Vorwort


Von Ingeborg Bachmann kennen wir den Begriff der "zumutbaren Wahrheit". In der jüngsten Geschichte hat sich gezeigt, dass nicht jede Wahrheit jedem Menschen zumutbar erscheint. Manche lehnen sich gegen wahrheitsgetreue Berichterstattung auf, weil sie sich ihres eigenen Tuns schämen oder weil sie hoffen, durch Verschweigen und Vergessen allmählich in ein besseres Licht zu geraten.

Einige tun das durch disziplinarische Maßnahmen, andere durch das Einschalten der Gerichte. Letztere bedienen sich dabei oft zweier hoher, durch die friedliche Revolution wiedergewonnener Rechtsgüter: der Unabhängigkeit der Justiz und der Achtung vor der Selbstbestimmung des Menschen. Menschen, die zur Zeitder DDR-Diktatur von der Abhängigkeit der Justiz von der SED profitierten, versuchen nun, von der unabhängigen Justiz Gebrauch zu machen. Edmund Käbisch ist einer derjenigen, dem ein Stasi-Spitzel zumutete, mittels vom Gericht angeordneter Einstweiliger Verfügung den Namen des Spitzels aus seinen Veröffentlichungen zu entfernen. Warum? Weil dem ehemaligen Spitzel die Veröffentlichung einer Wahrheit nicht zumutbar erschien.

Es sind aber nicht nur ehemalige Spitzel, die sich ihre Wahrheiten nicht zumuten lassen wollen. Auch innerhalb der evangelisch-lutherischen Landeskirche Sachsens gibt es Kräfte, die bestimmte Wahrheiten, zum Beispiel solche über das oft zu DDR-Zeiten bestehende "gute Verhältnis zwischen Staat und Kirche" sich und ihren Gemeindegliedern nicht zumuten lassen wollen.
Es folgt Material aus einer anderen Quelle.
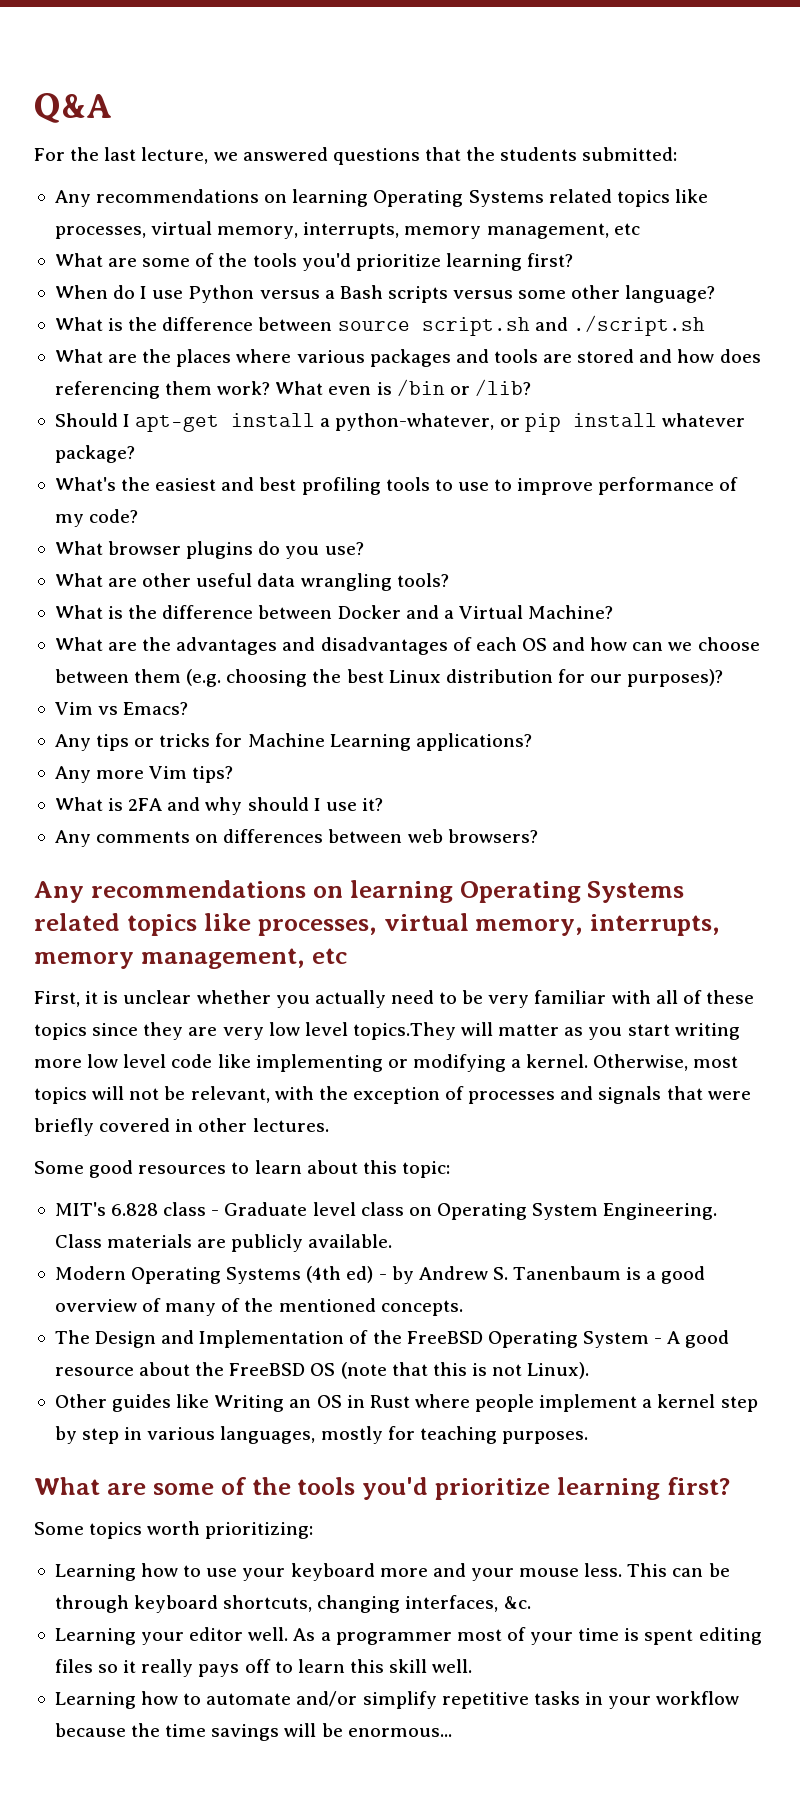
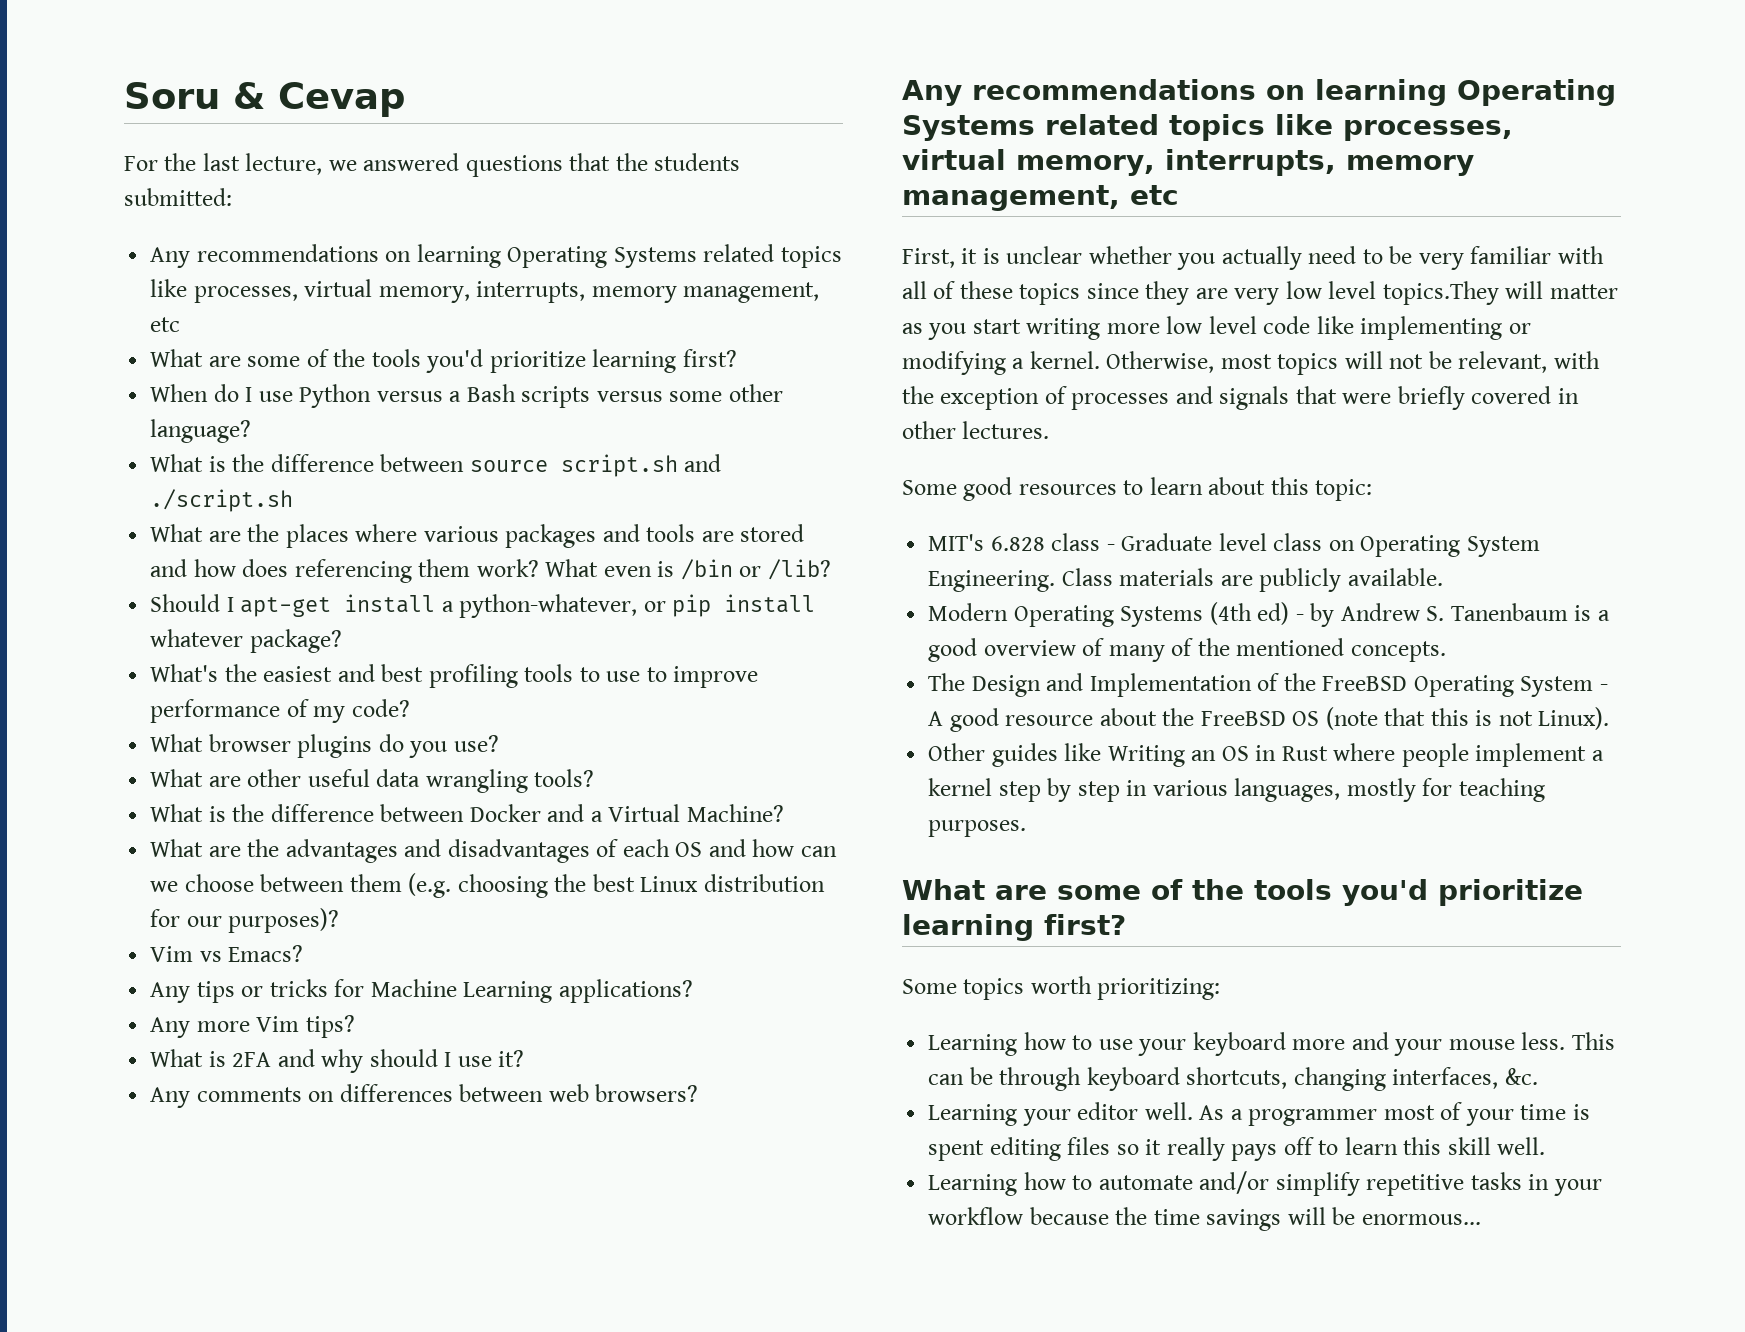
[34,93,112,123] Q&A -> [124,82,405,117] Soru & Cevap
Edmund Käbisch, ein Pfarrer mit renitenter Biografie, hat Erfahrungen mit Brüdern und Schwestern seiner Kirche machen müssen, die man salopp gesagt als Maulkorberlasse und Disziplinarverfahren bezeichnen möchte. Dies wird auch nicht durch die in diesem Buch abgedruckte Pressemitteilung des Landeskirchenamtes vom Januar 1995, in der disziplinarische Maßnahmen gegen Käbisch dementiert werden, widerlegt. Denn es ist doch für jedermann sichtbar, dass Edmund Käbisch für seine Kirche eine Zumutung ist.

Der sächsische Ministerpräsident Stanislaw Tillich sprach den Autor der nun vorliegenden Schrift auf der Eröffnungsveranstaltung der Ausstellung "Die Bibel in den beiden Diktaturen des 20. ahrhunderts" am 5. Mai 2010 auf Burg Schönfels deutlich an: "Sehr geehrter Herr Dr. Käbisch, Sie selber haben sich nicht nur zu DDR-Zeiten als Christ und Pfarrer aufgebäumt, sondern auch jetzt mit dieser von Ihnen initiierten Ausstellung. Sie wollen keine Rache, sondern Aufklärung im Geiste der Wahrhaftigkeit." Tillich zitierte im Anschluss daran Ingeborg Bachmann: "Die Wahrheit ist dem Menschen zumutbar." Aufklärung hat noch nie den Menschen geschadet. Der vorliegenden Schrift wünsche ich, dass sie zu einer breiten Diskussion um Verschweigen und Aufklärung, um Anpassung und Aufsässigkeit, um Vormundschaftlichkeit und Selbstbestimmung beitragen möge.